Copy nothing but the lines below running from the line containing "- 7/24/2026 at" through the line containing "7/21/2026 at 3:27", both end lines included.

Difference listings

------------

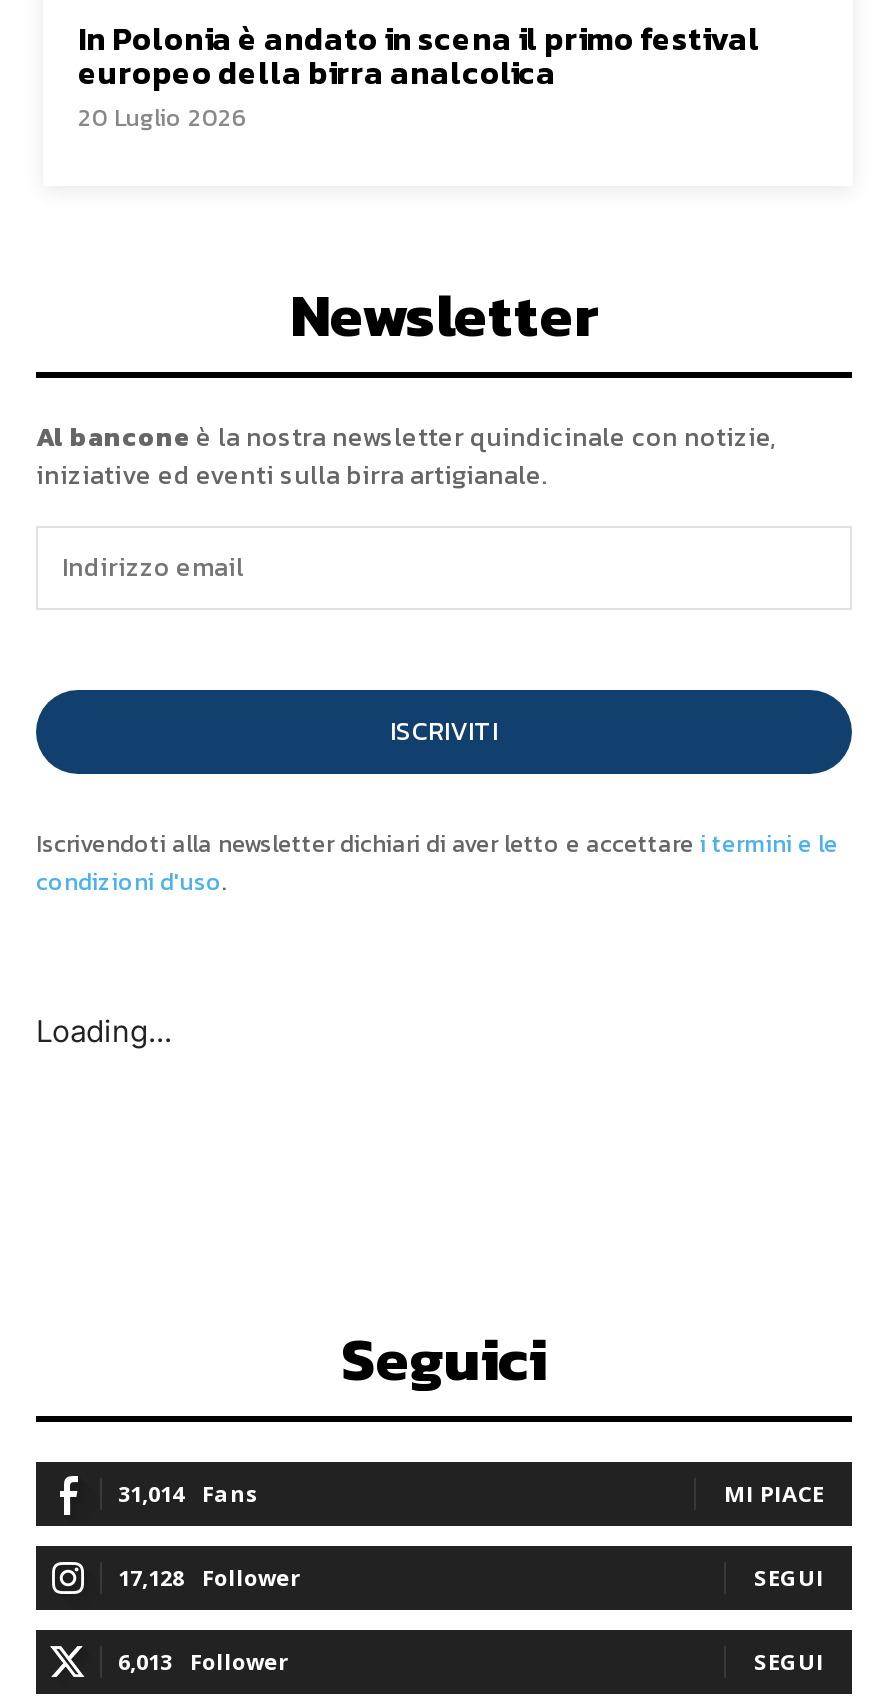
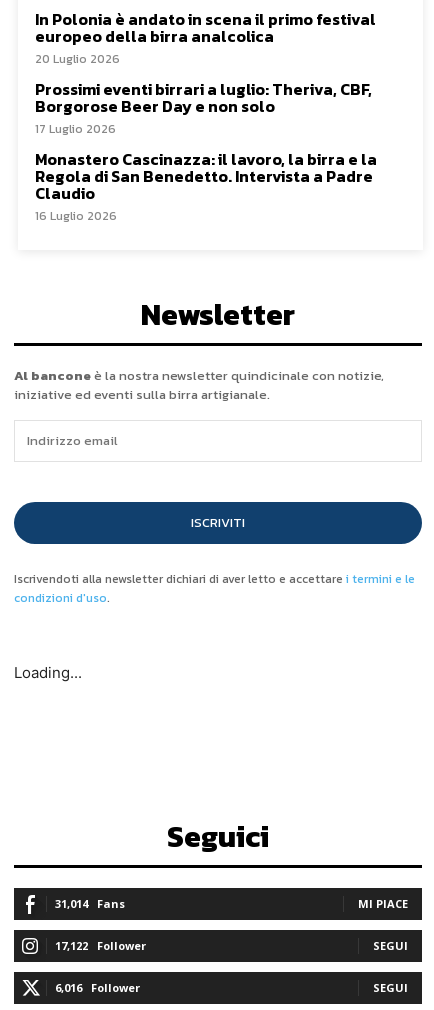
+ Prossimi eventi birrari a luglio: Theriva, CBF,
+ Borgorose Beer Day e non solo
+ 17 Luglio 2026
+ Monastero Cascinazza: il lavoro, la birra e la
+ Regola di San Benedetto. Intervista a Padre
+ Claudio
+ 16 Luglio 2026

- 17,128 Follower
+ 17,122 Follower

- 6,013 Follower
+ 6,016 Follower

------------

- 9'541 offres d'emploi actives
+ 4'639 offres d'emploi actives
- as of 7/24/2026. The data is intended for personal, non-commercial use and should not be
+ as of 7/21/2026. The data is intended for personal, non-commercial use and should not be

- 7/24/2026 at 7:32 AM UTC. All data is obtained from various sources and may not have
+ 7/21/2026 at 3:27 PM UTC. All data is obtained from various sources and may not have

------------

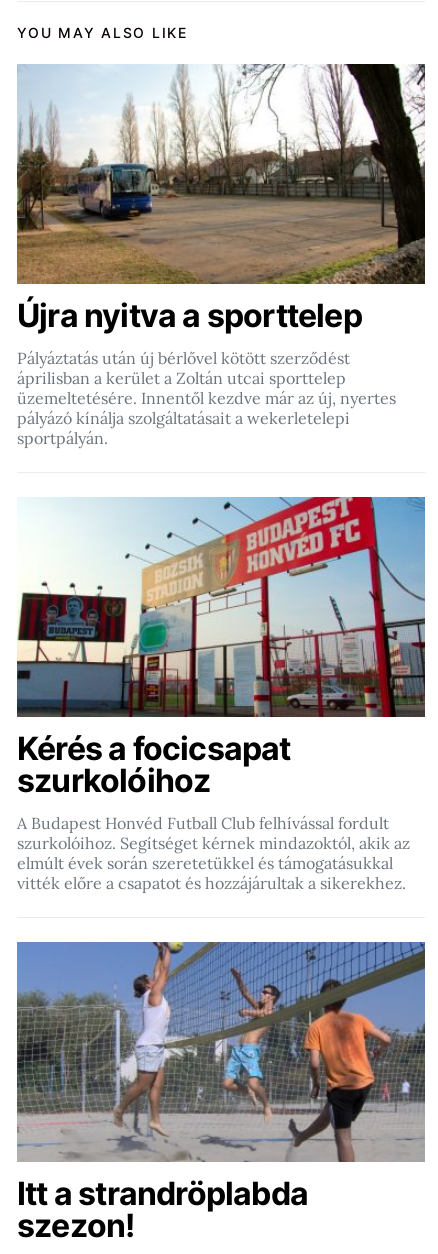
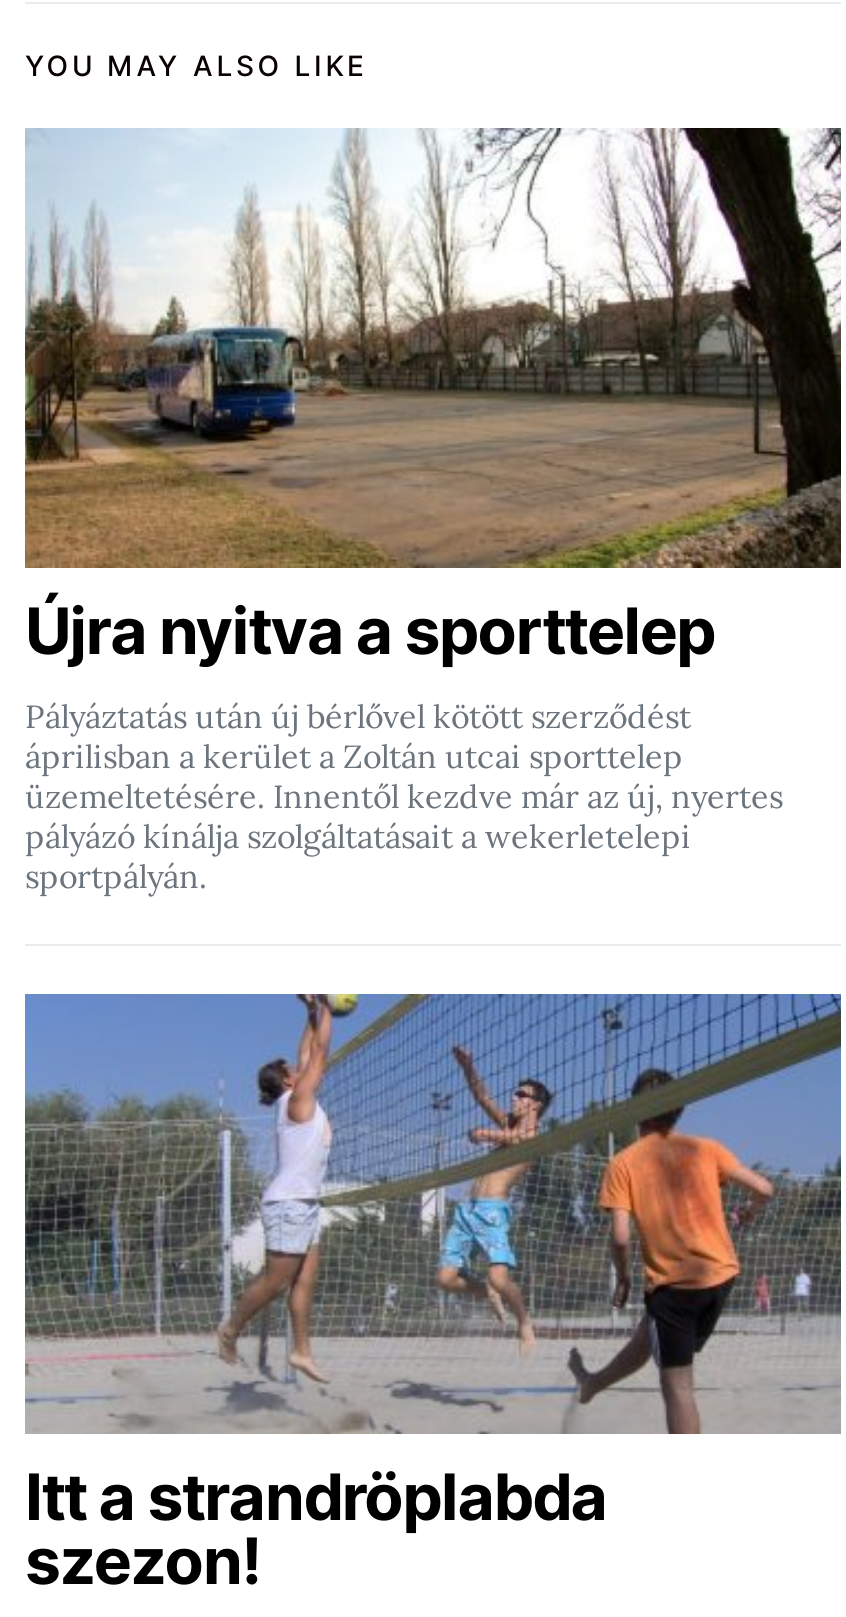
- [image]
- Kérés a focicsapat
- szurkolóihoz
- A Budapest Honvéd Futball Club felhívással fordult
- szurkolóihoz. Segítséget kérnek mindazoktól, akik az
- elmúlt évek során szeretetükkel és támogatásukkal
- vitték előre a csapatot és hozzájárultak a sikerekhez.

------------

● Output for this task:
- 7/24/2026 at 7:32 AM UTC. All data is obtained from various sources and may not have
+ 7/21/2026 at 3:27 PM UTC. All data is obtained from various sources and may not have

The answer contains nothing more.